**** Data records
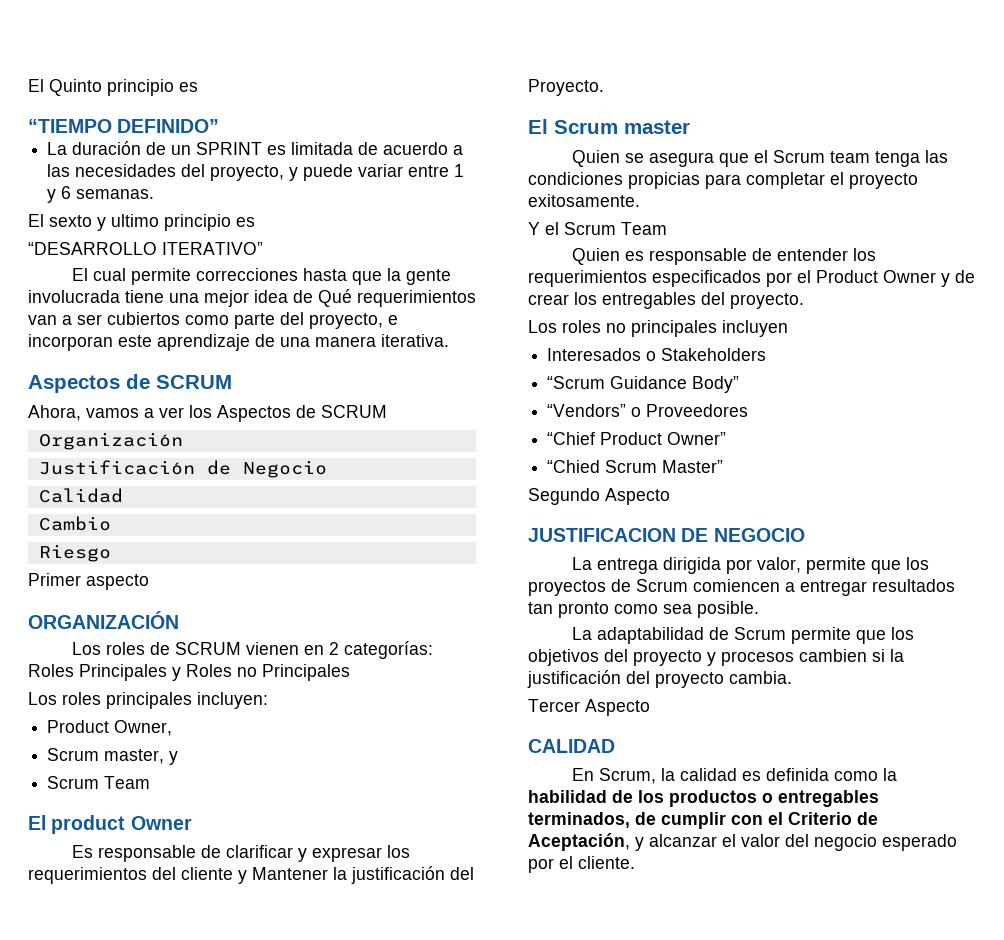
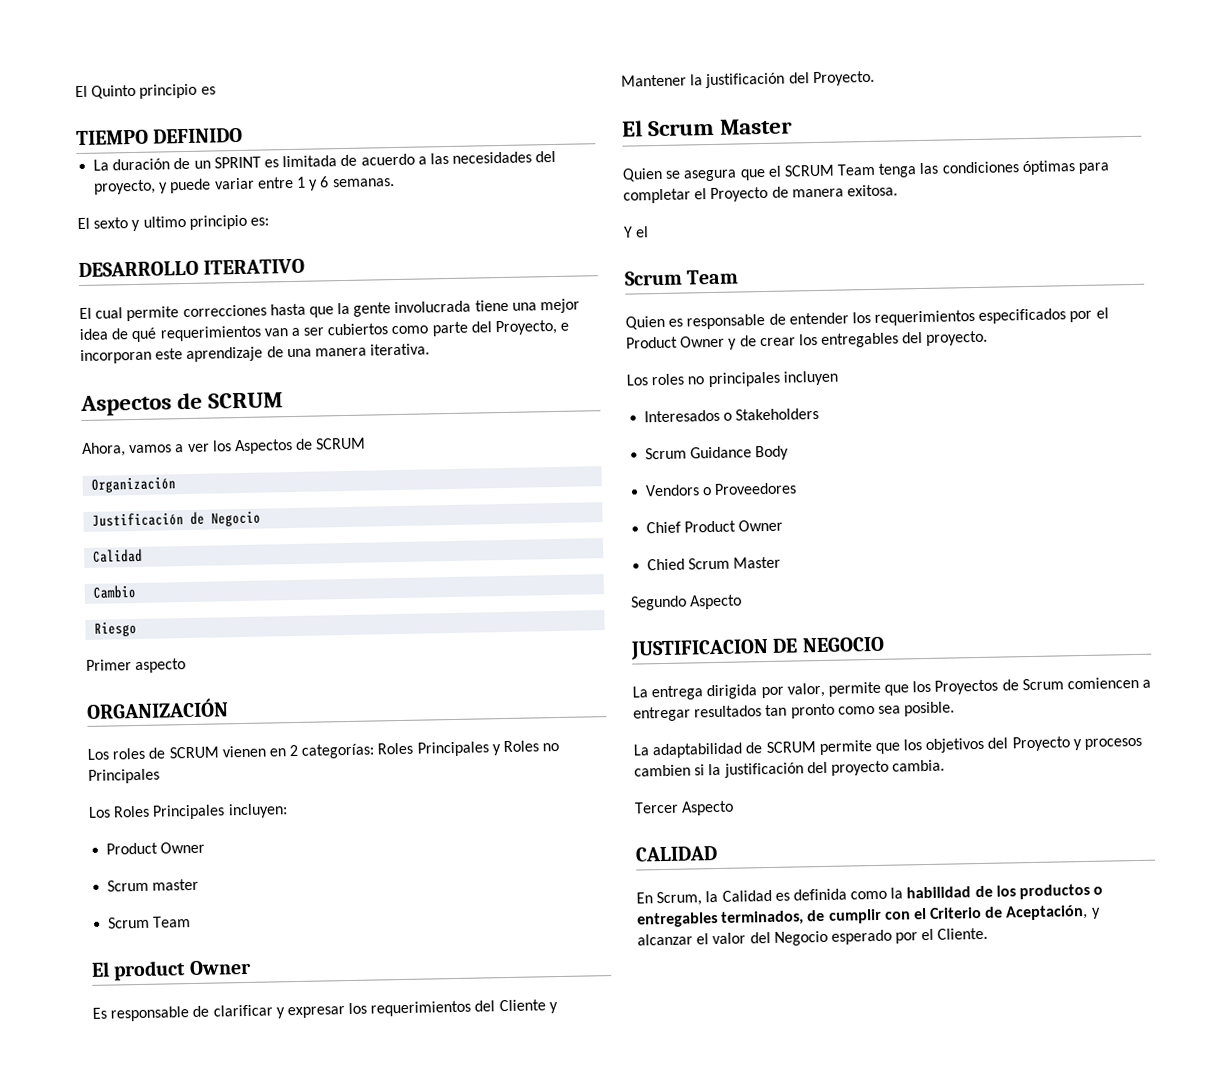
- “TIEMPO DEFINIDO”
+ TIEMPO DEFINIDO
- El sexto y ultimo principio es
- “DESARROLLO ITERATIVO”
+ El sexto y ultimo principio es:
+ DESARROLLO ITERATIVO
- El cual permite correcciones hasta que la gente involucrada tiene una mejor idea de Qué requerimientos van a ser cubiertos como parte del proyecto, e incorporan este aprendizaje de una manera iterativa.
+ El cual permite correcciones hasta que la gente involucrada tiene una mejor idea de qué requerimientos van a ser cubiertos como parte del Proyecto, e incorporan este aprendizaje de una manera iterativa.
- Los roles principales incluyen:
- Product Owner,
- Scrum master, y
+ Los Roles Principales incluyen:
+ Product Owner
+ Scrum master
- Es responsable de clarificar y expresar los requerimientos del cliente y Mantener la justificación del Proyecto.
+ Es responsable de clarificar y expresar los requerimientos del Cliente y Mantener la justificación del Proyecto.
- El Scrum master
+ El Scrum Master
- Quien se asegura que el Scrum team tenga las condiciones propicias para completar el proyecto exitosamente.
+ Quien se asegura que el SCRUM Team tenga las condiciones óptimas para completar el Proyecto de manera exitosa.
- Y el Scrum Team
+ Y el
+ Scrum Team
- “Scrum Guidance Body”
- “Vendors” o Proveedores
- “Chief Product Owner”
- “Chied Scrum Master”
+ Scrum Guidance Body
+ Vendors o Proveedores
+ Chief Product Owner
+ Chied Scrum Master
- La entrega dirigida por valor, permite que los proyectos de Scrum comiencen a entregar resultados tan pronto como sea posible.
+ La entrega dirigida por valor, permite que los Proyectos de Scrum comiencen a entregar resultados tan pronto como sea posible.
- La adaptabilidad de Scrum permite que los objetivos del proyecto y procesos cambien si la justificación del proyecto cambia.
+ La adaptabilidad de SCRUM permite que los objetivos del Proyecto y procesos cambien si la justificación del proyecto cambia.
- En Scrum, la calidad es definida como la habilidad de los productos o entregables terminados, de cumplir con el Criterio de Aceptación, y alcanzar el valor del negocio esperado por el cliente.
+ En Scrum, la Calidad es definida como la habilidad de los productos o entregables terminados, de cumplir con el Criterio de Aceptación, y alcanzar el valor del Negocio esperado por el Cliente.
********
Repeat the data word for word, minus any pictures.

**Your solution**.
- “TIEMPO DEFINIDO”
+ TIEMPO DEFINIDO
- El sexto y ultimo principio es
- “DESARROLLO ITERATIVO”
+ El sexto y ultimo principio es:
+ DESARROLLO ITERATIVO
- El cual permite correcciones hasta que la gente involucrada tiene una mejor idea de Qué requerimientos van a ser cubiertos como parte del proyecto, e incorporan este aprendizaje de una manera iterativa.
+ El cual permite correcciones hasta que la gente involucrada tiene una mejor idea de qué requerimientos van a ser cubiertos como parte del Proyecto, e incorporan este aprendizaje de una manera iterativa.
- Los roles principales incluyen:
- Product Owner,
- Scrum master, y
+ Los Roles Principales incluyen:
+ Product Owner
+ Scrum master
- Es responsable de clarificar y expresar los requerimientos del cliente y Mantener la justificación del Proyecto.
+ Es responsable de clarificar y expresar los requerimientos del Cliente y Mantener la justificación del Proyecto.
- El Scrum master
+ El Scrum Master
- Quien se asegura que el Scrum team tenga las condiciones propicias para completar el proyecto exitosamente.
+ Quien se asegura que el SCRUM Team tenga las condiciones óptimas para completar el Proyecto de manera exitosa.
- Y el Scrum Team
+ Y el
+ Scrum Team
- “Scrum Guidance Body”
- “Vendors” o Proveedores
- “Chief Product Owner”
- “Chied Scrum Master”
+ Scrum Guidance Body
+ Vendors o Proveedores
+ Chief Product Owner
+ Chied Scrum Master
- La entrega dirigida por valor, permite que los proyectos de Scrum comiencen a entregar resultados tan pronto como sea posible.
+ La entrega dirigida por valor, permite que los Proyectos de Scrum comiencen a entregar resultados tan pronto como sea posible.
- La adaptabilidad de Scrum permite que los objetivos del proyecto y procesos cambien si la justificación del proyecto cambia.
+ La adaptabilidad de SCRUM permite que los objetivos del Proyecto y procesos cambien si la justificación del proyecto cambia.
- En Scrum, la calidad es definida como la habilidad de los productos o entregables terminados, de cumplir con el Criterio de Aceptación, y alcanzar el valor del negocio esperado por el cliente.
+ En Scrum, la Calidad es definida como la habilidad de los productos o entregables terminados, de cumplir con el Criterio de Aceptación, y alcanzar el valor del Negocio esperado por el Cliente.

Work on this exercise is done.